An Imperfect Mom
I find it very humbling to be writing a blog about parenting because I mostly feel like a failure as a mom.
Have you heard that song about being “just a mom” where the singer talks about unloading the dishwasher, buying the baby shoes, keeping the family updated on the kids, breastfeeding every few hours, making a dinner everyone will hate, and then when someone asks her what she does, she responds “I’m just a mom?”
We carry what feels like the weight of the world and the fate of a child, and I, for one, constantly feel like it’s not good enough. Mostly, I feel like I missed the mark and didn’t do things well enough or didn’t do the right things at all.
At the end of every day, I sit and take inventory of what did not get done and all the mistakes I made. But when I lay my kids down for bed, they want me to stay. They still want me, even with my shortcomings. They’re not thinking of the ways I failed. They still want me.
There will always be more laundry, more dishes, more activities, or lessons I could have done with them to help them grow. There is no way that I can love all three of my children perfectly and meet every single one of their needs. I am human, I am one person and I will fail.
I’m going to fail.
Every.
Single.
Day.
I take solace in the fact that my kids have a Heavenly Father who is perfect, who loves them perfectly and will never fail them while simultaneously making up for every single one of my mistakes. But religious beliefs aside, there is comfort in being imperfect and falling short of being a perfect parent daily.
We’re surrounded by people who are all imperfect parents, too. We will all fall short. The moms around you are not perfect. Don’t be fooled. We are all trying, and we are all failing, and that has to be okay. Our kids will learn to be imperfect and to be okay with their own imperfections based on how we handle making mistakes.
And here’s the other part: our kids are watching how we deal with failure. Our kids are watching how we handle making mistakes, and they are learning resiliency, humility, and forgiveness and how to treat themselves by seeing how we love ourselves and move forward in the midst of our messes and wrongs.

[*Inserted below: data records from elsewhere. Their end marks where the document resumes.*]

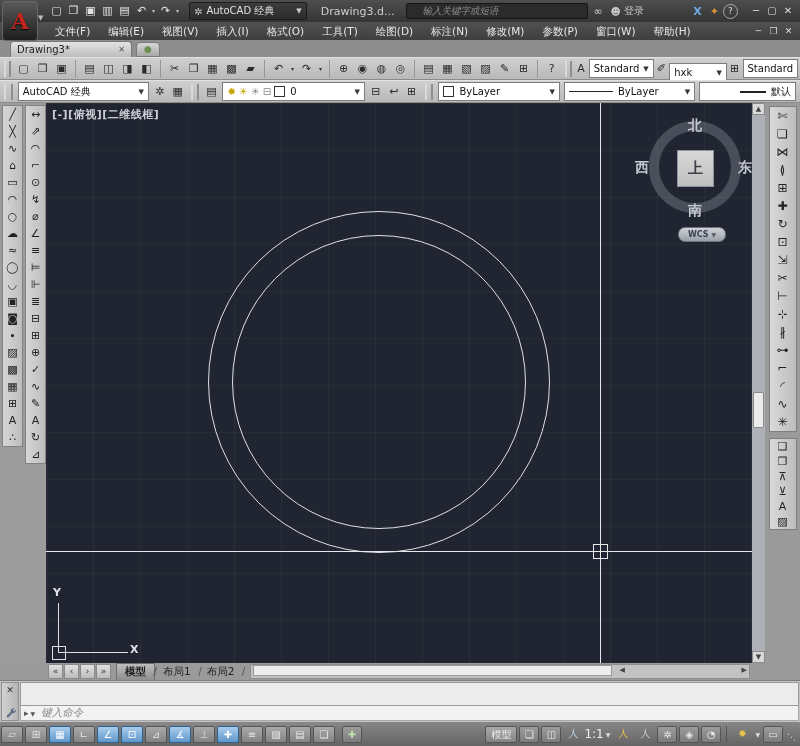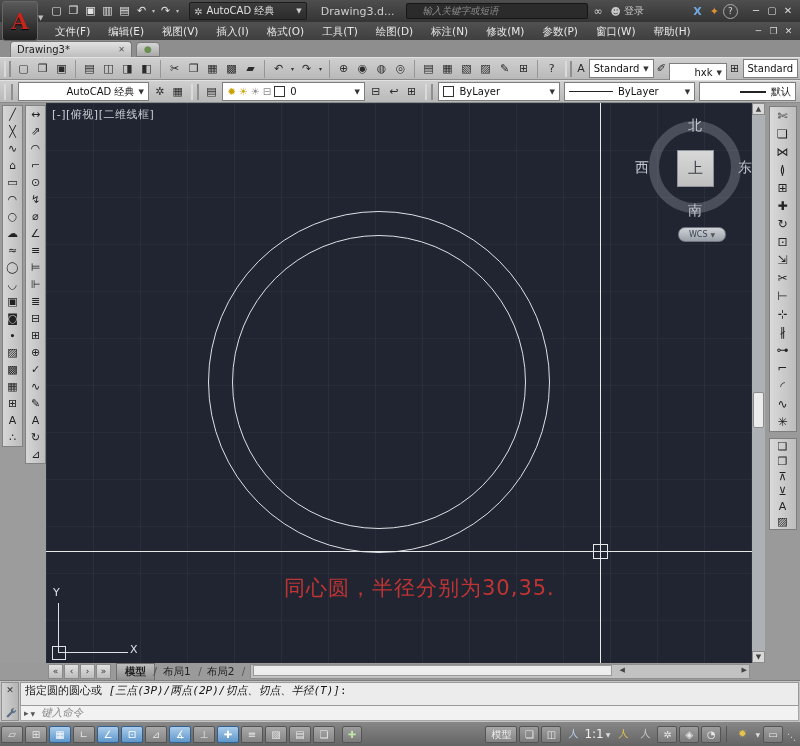--- a/index.html
+++ b/index.html
@@ -62,7 +62,7 @@
   .ti.dd{width:9px;font-size:6px;color:#333;}
   .combo{display:flex;align-items:center;height:17px;background:#fff;border:1px solid #7e7e7e;
     font-size:10px;color:#111;padding:0 4px;margin:0 2px;}
-  .combo .cval{flex:1;text-align:right;white-space:nowrap;overflow:hidden;}
+  .combo .cval{flex:1;text-align:left;white-space:nowrap;overflow:hidden;}
   .combo .dd{font-size:7px;color:#333;margin-left:4px;}
   .combo .lt-line{display:inline-block;width:44px;height:1px;background:#222;margin-right:5px;}
   .combo .lw-line{display:inline-block;width:26px;height:2px;background:#222;margin-right:5px;}

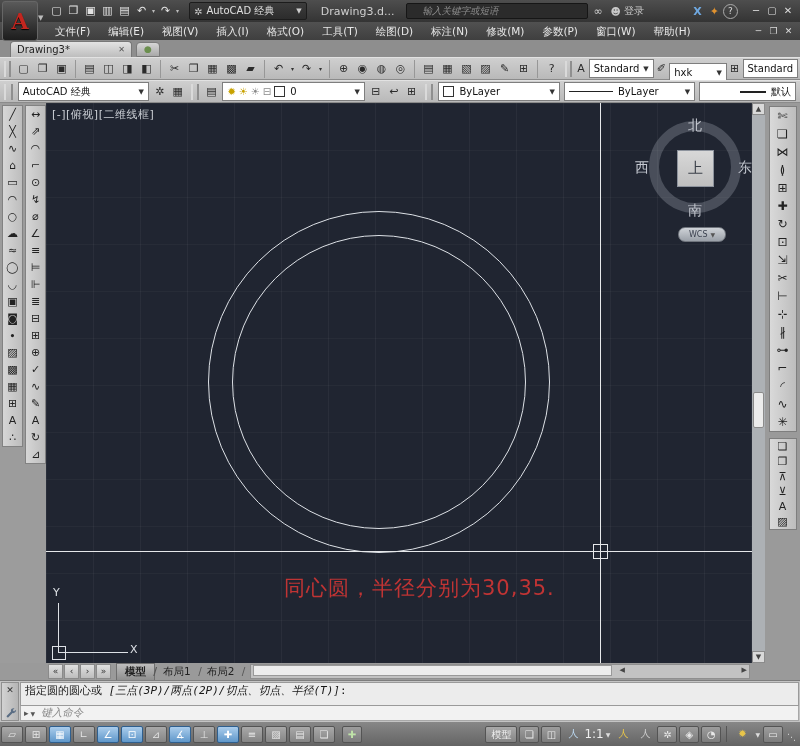--- a/index.html
+++ b/index.html
@@ -76,7 +76,7 @@
   .vtb .vi{width:100%;height:17px;line-height:17px;text-align:center;font-size:11px;color:#222;cursor:default;}
   #canvas{position:relative;flex:1;background:#202531;overflow:hidden;
     background-image:repeating-linear-gradient(to right,rgba(255,255,255,.045) 0 1px,transparent 1px 47px),
-                     repeating-linear-gradient(to bottom,rgba(255,255,255,.03) 0 1px,transparent 1px 47px);}
+                     repeating-linear-gradient(to bottom,rgba(255,255,255,.03) 0 1px,transparent 1px 47px);font-weight:bold;}
   #vplabel{position:absolute;left:6px;top:4px;font-size:11px;color:#ccd0d6;letter-spacing:.5px;}
   .circle{position:absolute;border:1px solid #dde1e6;border-radius:50%;}
   #circ-outer{left:162px;top:108px;width:340px;height:340px;}

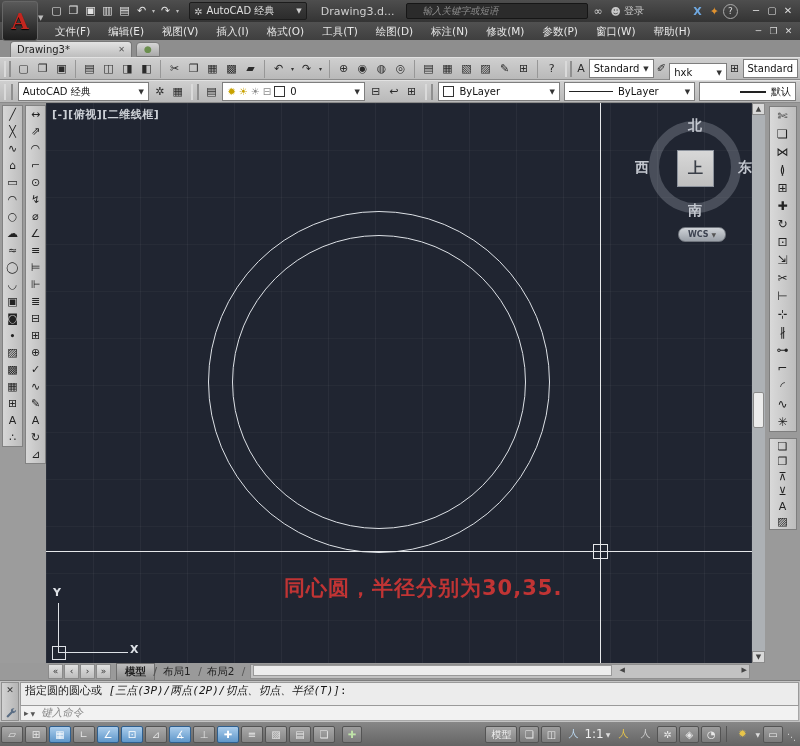--- a/index.html
+++ b/index.html
@@ -393,7 +393,6 @@
       <div id="ch-h"></div>
       <div id="pickbox"></div>
 
-      <div id="red-note">同心圆，半径分别为30,35.</div>
 
       <div id="ring"></div>
       <span class="compass-l" id="c-n">北</span>

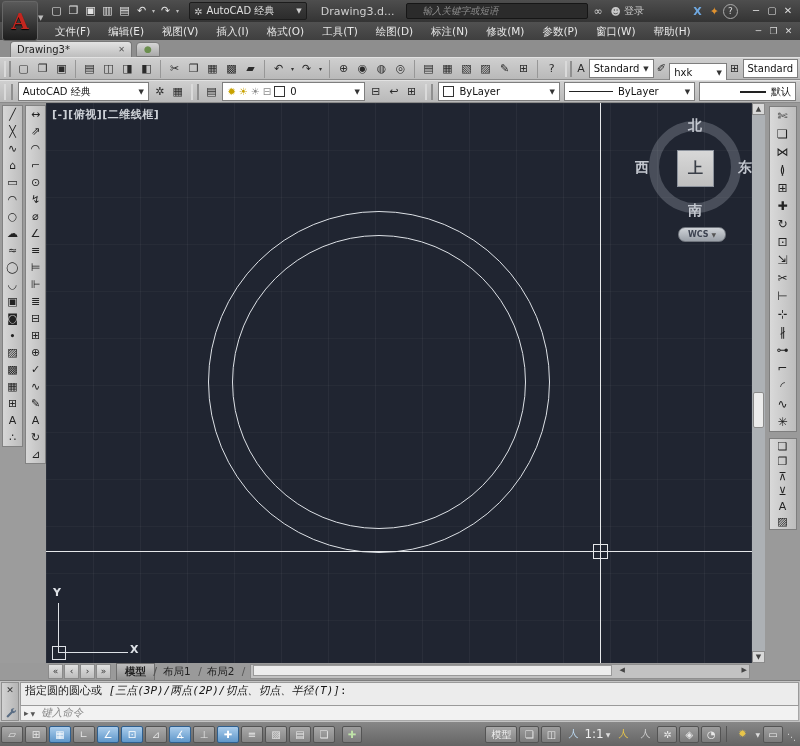--- a/index.html
+++ b/index.html
@@ -483,7 +483,6 @@
     </div>
     <div id="cmd-main">
       <div id="cmd-hist">
-        <div><span>指定圆的圆心或 </span><span class="opts">[三点(3P)/两点(2P)/切点、切点、半径(T)]</span><span>:</span></div>
       </div>
       <div id="cmd-input">
         <span class="pico">▸</span>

How do we walk this fine line between wanting to do everything perfectly because we want the absolute best for the little people that we are raising, but also knowing that we are going to miss the mark?
We look at our children at the end of the day. They saw the stress, unwashed dishes, unmopped floors, tears, and the not-so-flat stomach on their mom, but mostly what they saw…. Was you. A mom who was trying and a mom who loves them, who they love, and who they WANT.
They want you. You who raised her voice, who messed up, who forgot that thing (or 10 things), who burnt dinner, who didn’t have the right thing to say, who had a hard time regulating her own emotions. They want all of her.
And isn’t that who we’re doing this for anyway? For the kids that want you despite it all. So, let’s make the mistakes, let’s fail, and then reach back to the little hands reaching out for more cuddles, more time with the mom that gave them what they think is the perfect day because it was everything they needed and more. It was a day with you.